Bella rodó los ojos.
Por supuesto.
Por supuesto que tenía que aparecer.
Justo hoy.
Justo allí.
Justo cuando ella estaba de buen humor.
Se dirigió al mostrador ignorándolo.
Pidió su café.
Pidió su dona.
Y decidió que actuaría como una adulta madura.
Lo ignoraría.
Tomaría su merienda.
Y se iría.
Fin del problema.
Un plan excelente.
Un plan que duró exactamente treinta segundos.
—¿Todavía comes eso?
Bella apretó la mandíbula.
Scott estaba detrás de ella.
—¿Qué te importa?
—Nada.
—Entonces deja de hablarme.
—Solo me sorprendió.
—¿Qué cosa?
Scott señaló la dona.
—Sigues pidiendo exactamente lo mismo.
Bella parpadeó.
Porque aquello la tomó desprevenida.
—¿Lo recuerdas?
Las palabras escaparon antes de que pudiera detenerlas.
Y durante un segundo ambos parecieron sorprendidos.
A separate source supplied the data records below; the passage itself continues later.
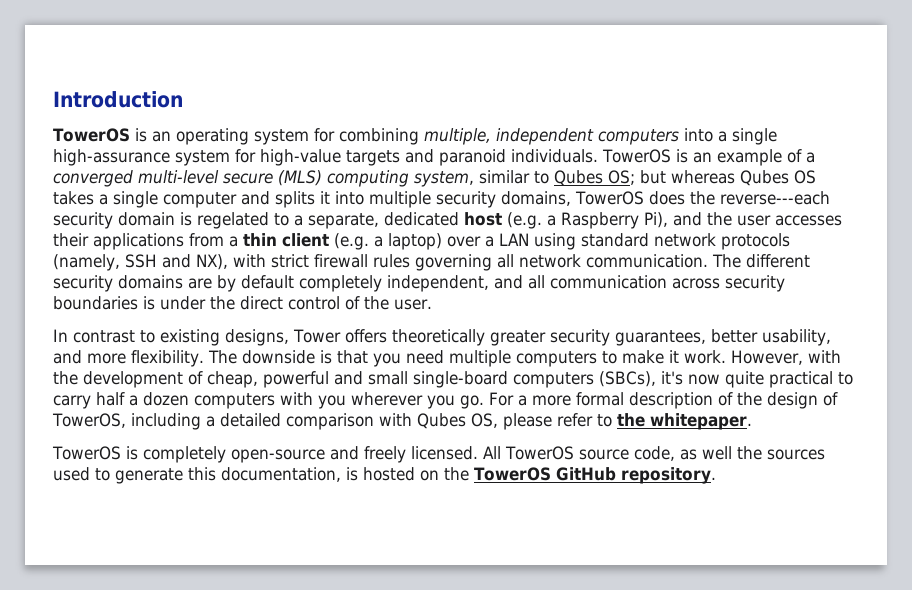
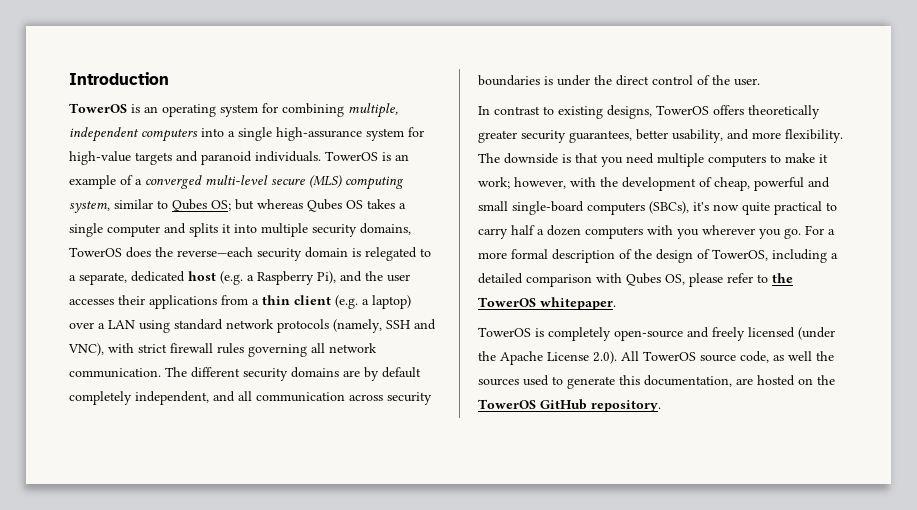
- but whereas Qubes OS takes a single computer and splits it into multiple security domains, TowerOS does the reverse---each security domain is regelated to a separate, dedicated host (e.g. a Raspberry Pi), and the user accesses their applications from a thin client (e.g. a laptop) over a LAN using standard network protocols (namely, SSH and NX), with strict firewall rules governing all network communication.
+ but whereas Qubes OS takes a single computer and splits it into multiple security domains, TowerOS does the reverse—each security domain is relegated to a separate, dedicated host (e.g. a Raspberry Pi), and the user accesses their applications from a thin client (e.g. a laptop) over a LAN using standard network protocols (namely, SSH and VNC), with strict firewall rules governing all network communication.
- In contrast to existing designs, Tower offers theoretically greater security guarantees, better usability, and more flexibility.
+ In contrast to existing designs, TowerOS offers theoretically greater security guarantees, better usability, and more flexibility.
- The downside is that you need multiple computers to make it work. However, with the development of cheap, powerful and small single-board computers (SBCs), it's now quite practical to carry half a dozen computers with you wherever you go.
+ The downside is that you need multiple computers to make it work; however, with the development of cheap, powerful and small single-board computers (SBCs), it's now quite practical to carry half a dozen computers with you wherever you go.
- For a more formal description of the design of TowerOS, including a detailed comparison with Qubes OS, please refer to the whitepaper.
+ For a more formal description of the design of TowerOS, including a detailed comparison with Qubes OS, please refer to the TowerOS whitepaper.
- TowerOS is completely open-source and freely licensed. All TowerOS source code, as well the sources used to generate this documentation, is hosted on the TowerOS GitHub repository.
+ TowerOS is completely open-source and freely licensed (under the Apache License 2.0). All TowerOS source code, as well the sources used to generate this documentation, are hosted on the TowerOS GitHub repository.

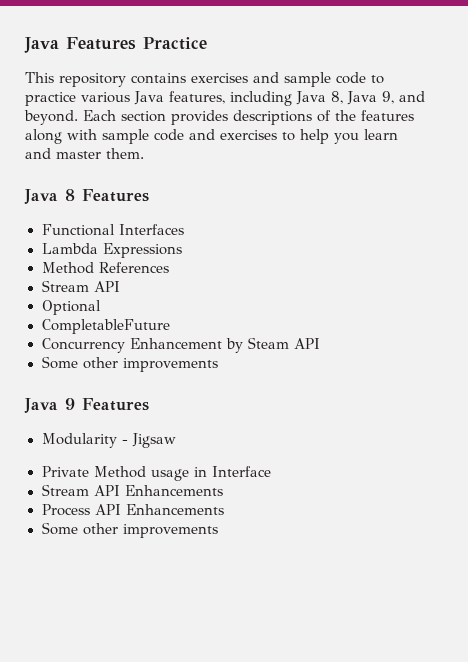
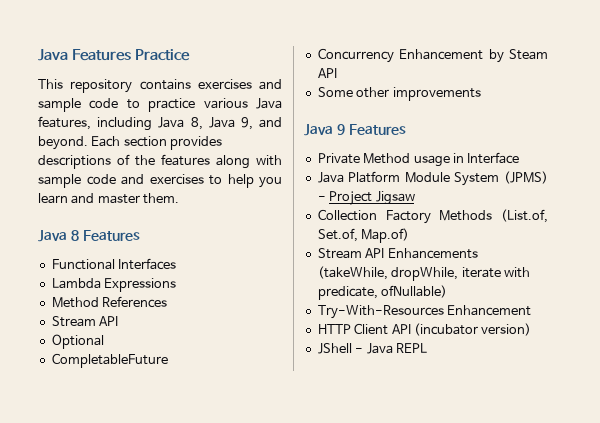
- Modularity - Jigsaw
- Stream API Enhancements
- Process API Enhancements
- Some other improvements
+ Java Platform Module System (JPMS) - Project Jigsaw
+ Collection Factory Methods (List.of, Set.of, Map.of)
+ Stream API Enhancements (takeWhile, dropWhile, iterate with predicate, ofNullable)
+ Try-With-Resources Enhancement
+ HTTP Client API (incubator version)
+ JShell - Java REPL

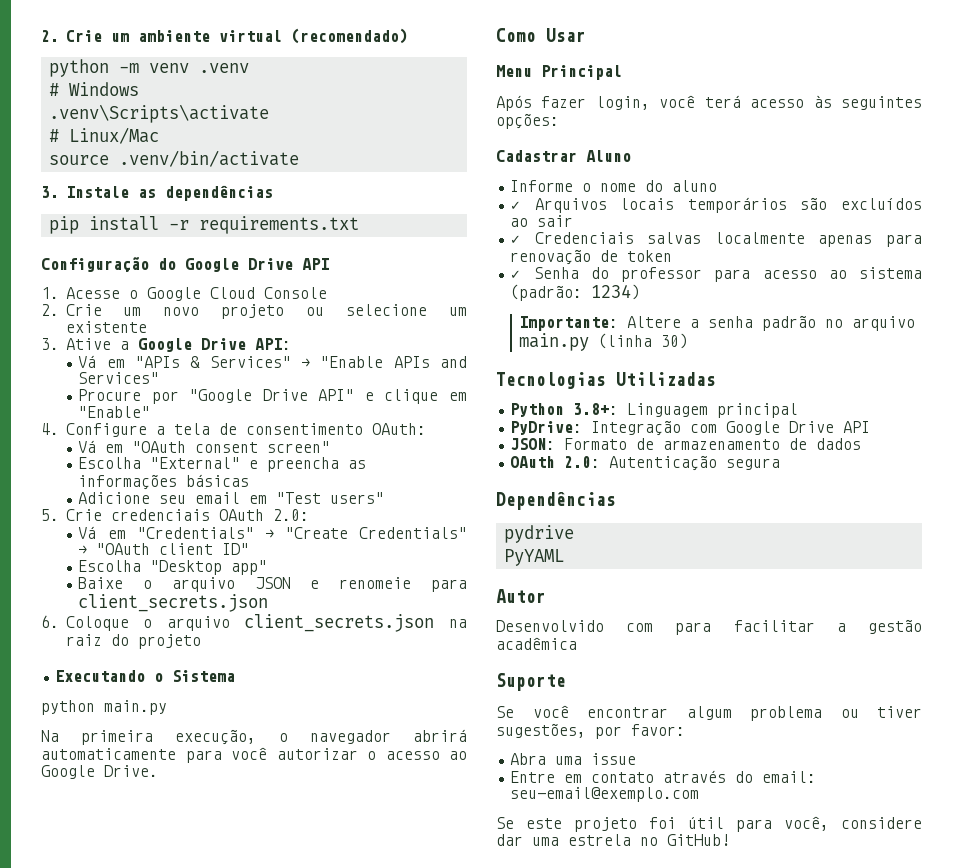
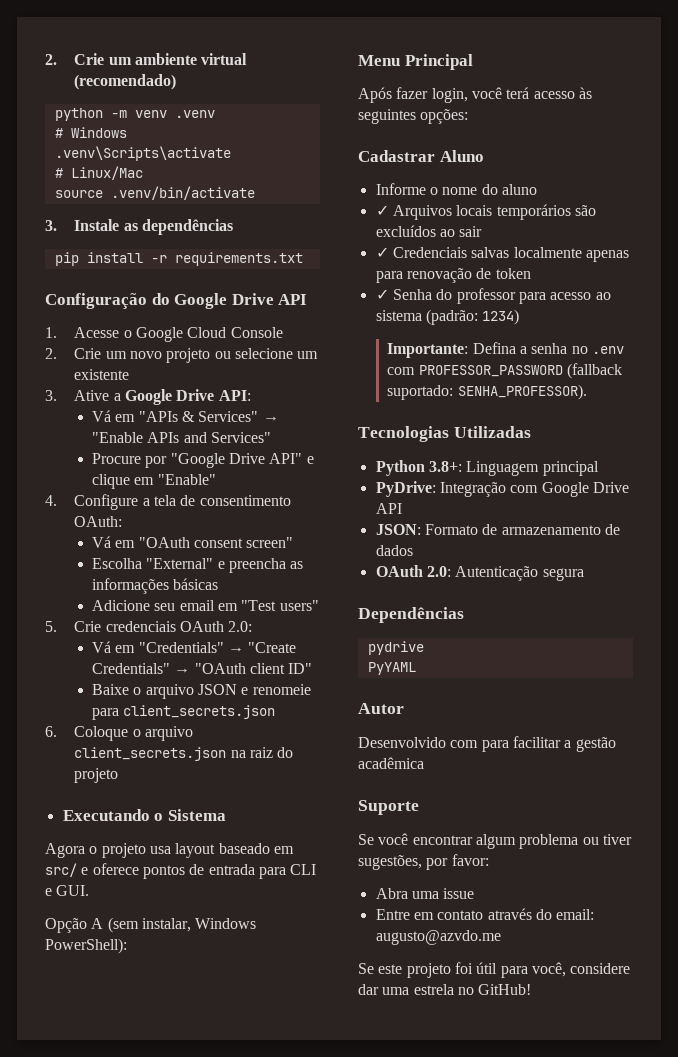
- Escolha "Desktop app"
- python main.py
- Na primeira execução, o navegador abrirá automaticamente para você autorizar o acesso ao Google Drive.
- Como Usar
+ Agora o projeto usa layout baseado em src/ e oferece pontos de entrada para CLI e GUI.
+ Opção A (sem instalar, Windows PowerShell):
- Importante: Altere a senha padrão no arquivo main.py (linha 30)
+ Importante: Defina a senha no .env com PROFESSOR_PASSWORD (fallback suportado: SENHA_PROFESSOR).
- Entre em contato através do email: seu-email@exemplo.com
+ Entre em contato através do email: augusto@azvdo.me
Scott fue el primero en apartar la mirada.
—Lo olvidé.
Mentiroso.
Lo había recordado.
Ella lo sabía.
Y él también sabía que ella lo sabía.
El silencio se volvió extraño.
Demasiado extraño.
Demasiado parecido a algo que ninguno quería recordar.
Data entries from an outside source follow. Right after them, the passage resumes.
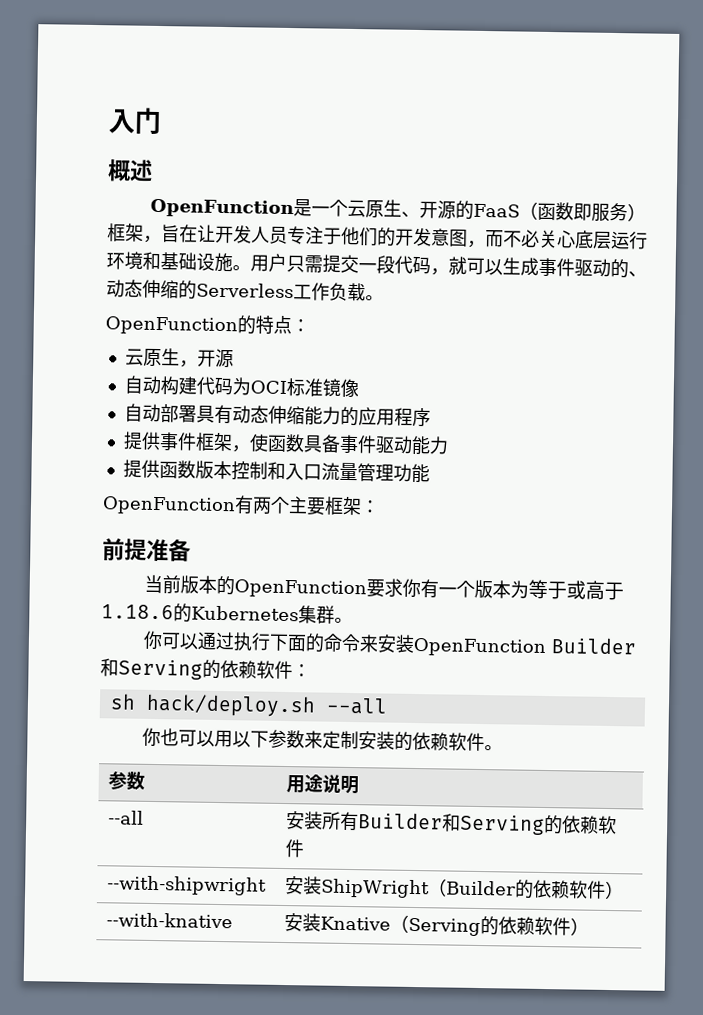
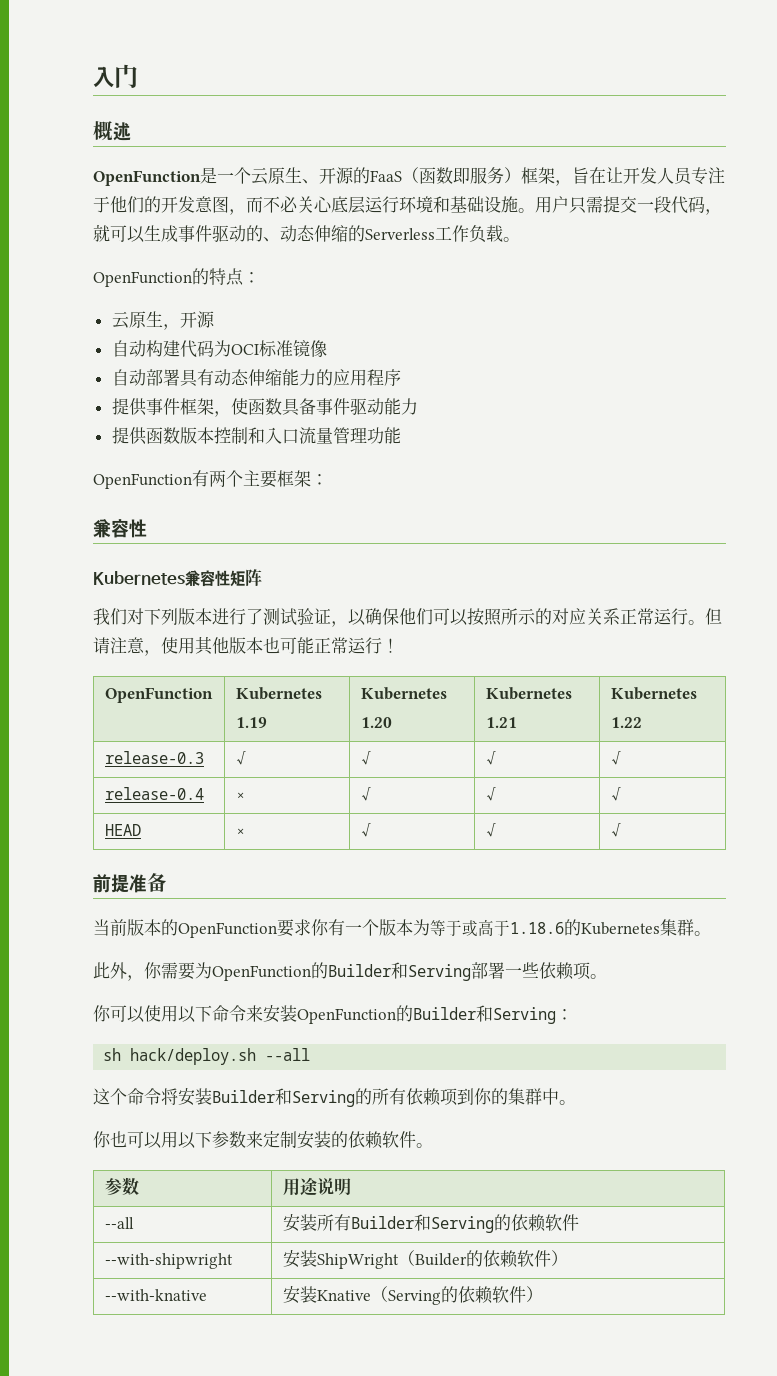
  OpenFunction有两个主要框架：
+ 兼容性
+ Kubernetes兼容性矩阵
+ 我们对下列版本进行了测试验证，以确保他们可以按照所示的对应关系正常运行。但请注意，使用其他版本也可能正常运行！
+ OpenFunction | Kubernetes 1.19 | Kubernetes 1.20 | Kubernetes 1.21 | Kubernetes 1.22
+ release-0.3 | √ | √ | √ | √
+ release-0.4 | × | √ | √ | √
+ HEAD | × | √ | √ | √
- 你可以通过执行下面的命令来安装OpenFunction Builder和Serving的依赖软件：
+ 此外，你需要为OpenFunction的Builder和Serving部署一些依赖项。
+ 你可以使用以下命令来安装OpenFunction的Builder和Serving：
+ 这个命令将安装Builder和Serving的所有依赖项到你的集群中。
La empleada les entregó el pedido.
Bella tomó su bandeja rápidamente.
—Adiós, Carter.
—Felicidades.
Ella se detuvo.
—¿Qué?
Scott señaló la carpeta que sobresalía de su mochila.
El examen.
Su examen.
—Vi la nota.
Bella bajó la vista.
Y por primera vez no encontró burla en sus ojos.
Solo sinceridad.
—Gracias.
Scott asintió.
—Siempre fuiste inteligente.
Su corazón dio un pequeño vuelco.
Y eso la enfureció.
Porque aquellas palabras habían significado mucho para la Bella de quince años.
Y una parte de ella todavía recordaba cómo se sentía escucharlas de él.
Así que tomó aire.
Se dio la vuelta.
Y caminó hacia una mesa alejada.
Sin responder.
Sin mirar atrás.
Pero mientras mordía su dona favorita, no pudo evitar pensar en algo.
Scott recordaba qué café le gustaba.
Qué dona pedía.
Y probablemente muchas otras cosas.
Lo que significaba que, a pesar de los años…
Ella no era la única que no había olvidado.